# Directions for this task
Among the records that follow, find the line with "font-weight:bold; color:#e8eaf2; margin-right:10px;" and the line with "margin-left:auto; display:flex; align-items:center;". Set down those lines and all lines between them exactly, without adding anything.

# Material for this exercise
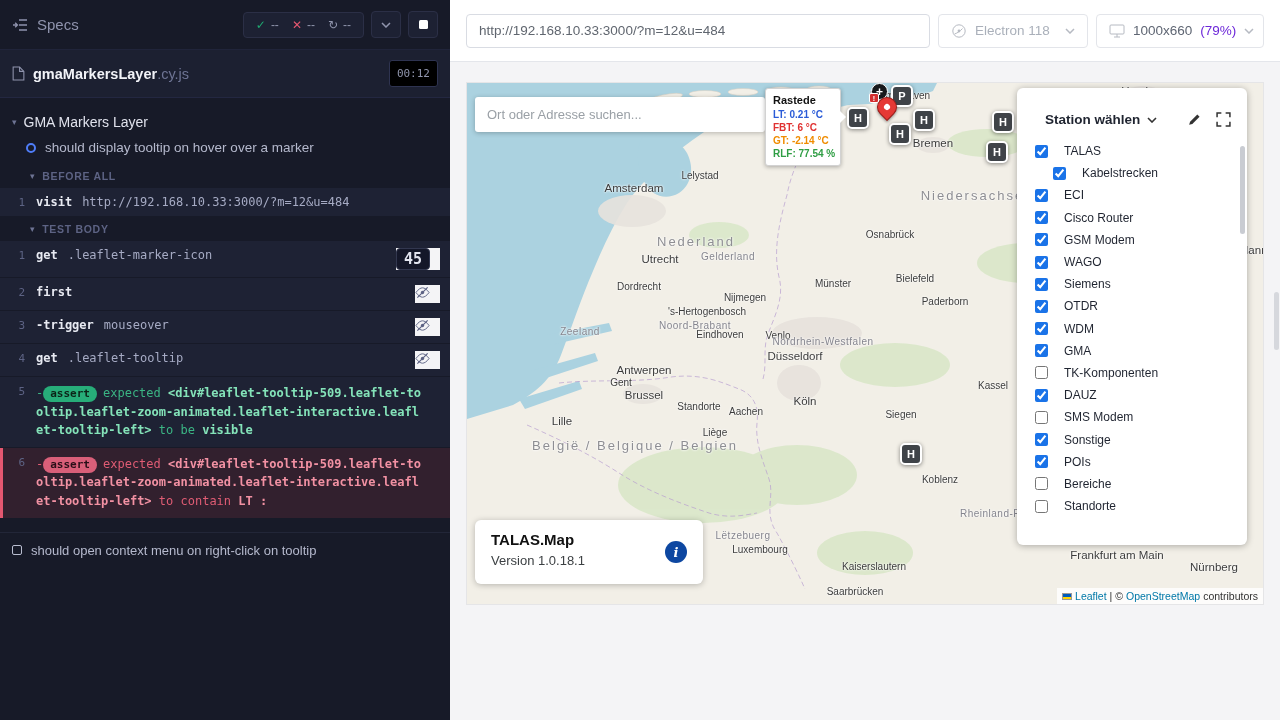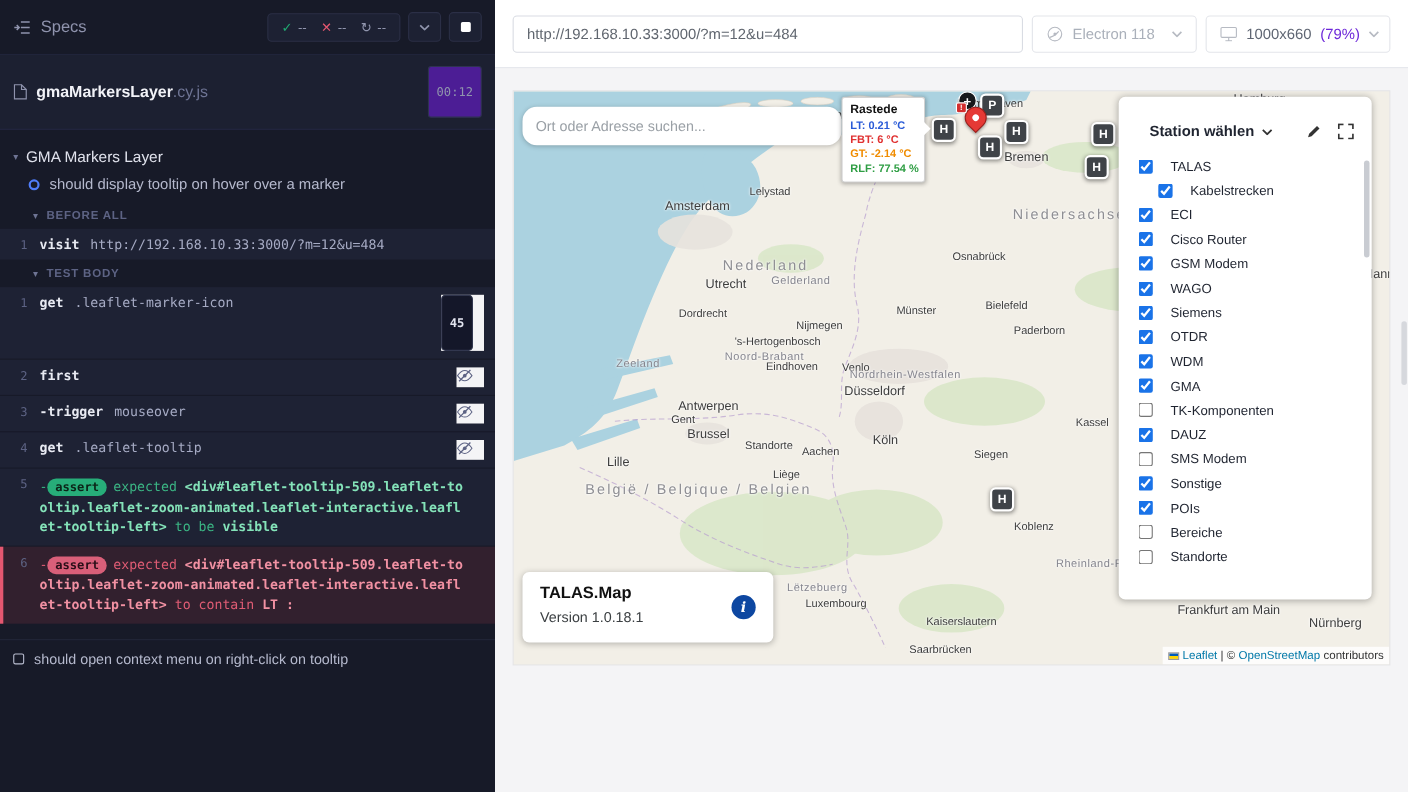--- a/index.html
+++ b/index.html
@@ -22,7 +22,7 @@
   .spec-row { display:flex; align-items:center; gap:8px; padding:10px 12px; background:#1c2031; border-bottom:1px solid #232741; flex:none; color:#8f93ad; }
   .spec-name { color:#f2f3f8; font-weight:bold; font-size:14.5px; }
   .spec-ext { color:#6e7494; font-weight:normal; }
-  .spec-time { margin-left:auto; font-size:11px; color:#9095ad; background:#4c1d95; border:1px solid #2e3350; padding:16px 7px; border-radius:3px; font-family:"DejaVu Sans Mono",monospace; }
+  .spec-time { margin-left:auto; font-size:11px; color:#9095ad; background:#000000; border:1px solid #2e3350; padding:6px 7px; border-radius:3px; font-family:"DejaVu Sans Mono",monospace; }
 
   .runnables { padding-top:10px; overflow:hidden; }
   .suite-row { display:flex; align-items:center; gap:7px; padding:6px 12px; color:#e0e2ec; font-size:14px; cursor:pointer; }

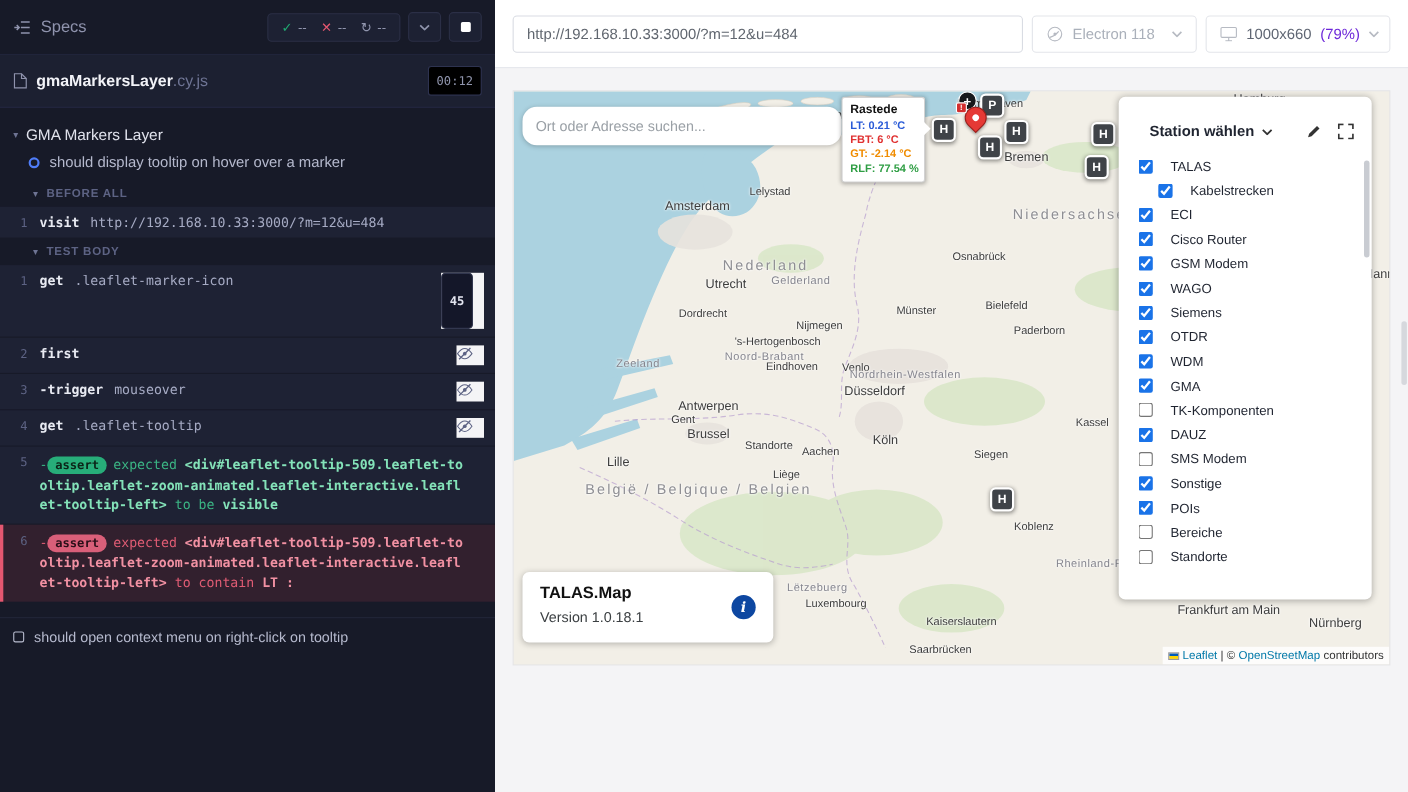--- a/index.html
+++ b/index.html
@@ -86,7 +86,7 @@
   .tt-title { font-size:11px; font-weight:bold; color:#111; margin-bottom:2px; }
   .tt-row { font-size:10px; font-weight:bold; line-height:13px; white-space:nowrap; }
 
-  .search { position:absolute; left:8px; top:14px; width:290px; height:35px; background:#fff; border-radius:13px; box-shadow:0 1px 5px rgba(0,0,0,.25); z-index:25; display:flex; align-items:center; }
+  .search { position:absolute; left:8px; top:14px; width:290px; height:35px; background:#fff; border-radius:3px; box-shadow:0 1px 5px rgba(0,0,0,.25); z-index:25; display:flex; align-items:center; }
   .search input { border:none; outline:none; width:100%; height:100%; padding:0 12px; font-size:13px; color:#333; background:transparent; font-family:"Liberation Sans",sans-serif; }
   .search input::placeholder { color:#9aa0a6; }
 

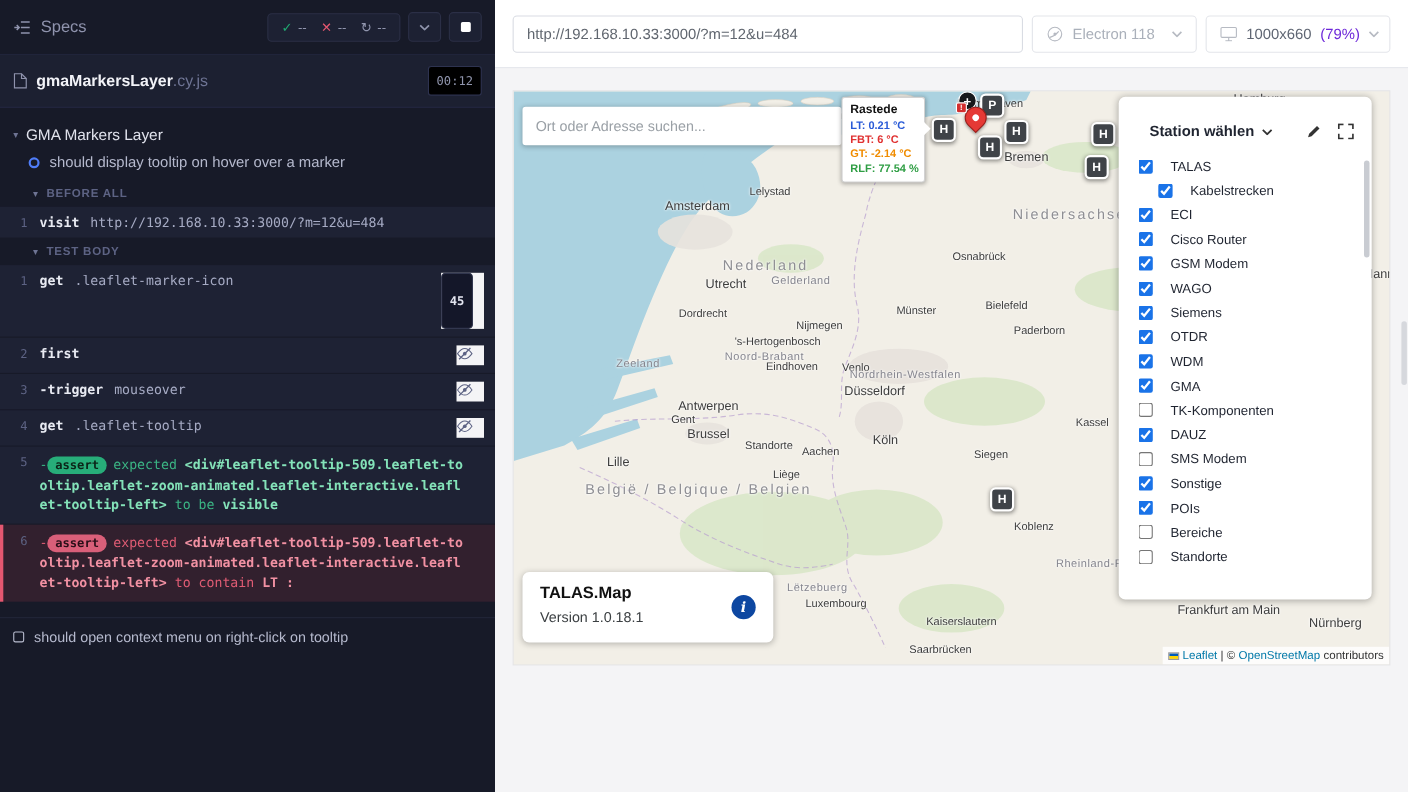--- a/index.html
+++ b/index.html
@@ -36,7 +36,7 @@
   .cmd .method { font-weight:bold; color:#e8eaf2; margin-right:10px; white-space:pre; }
   .cmd .args { color:#a6abc4; word-break:break-all; padding-right:8px; }
   .cmd .right { margin-left:auto; display:flex; align-items:center; gap:6px; padding-right:10px; flex:none; }
-  .badge { background:#141729; border:1px solid #32374f; color:#e3e5f0; font-size:11px; padding:18px 7px; border-radius:4px; font-weight:bold; }
+  .badge { background:#141729; border:1px solid #32374f; color:#e3e5f0; font-size:15px; padding:1px 7px; border-radius:4px; font-weight:bold; }
   .eye { color:#5d6384; }
 
   .cmd .msg { flex:1; line-height:1.55; word-break:break-all; padding-right:14px; }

# Result of the exercise
   .cmd .method { font-weight:bold; color:#e8eaf2; margin-right:10px; white-space:pre; }
   .cmd .args { color:#a6abc4; word-break:break-all; padding-right:8px; }
   .cmd .right { margin-left:auto; display:flex; align-items:center; gap:6px; padding-right:10px; flex:none; }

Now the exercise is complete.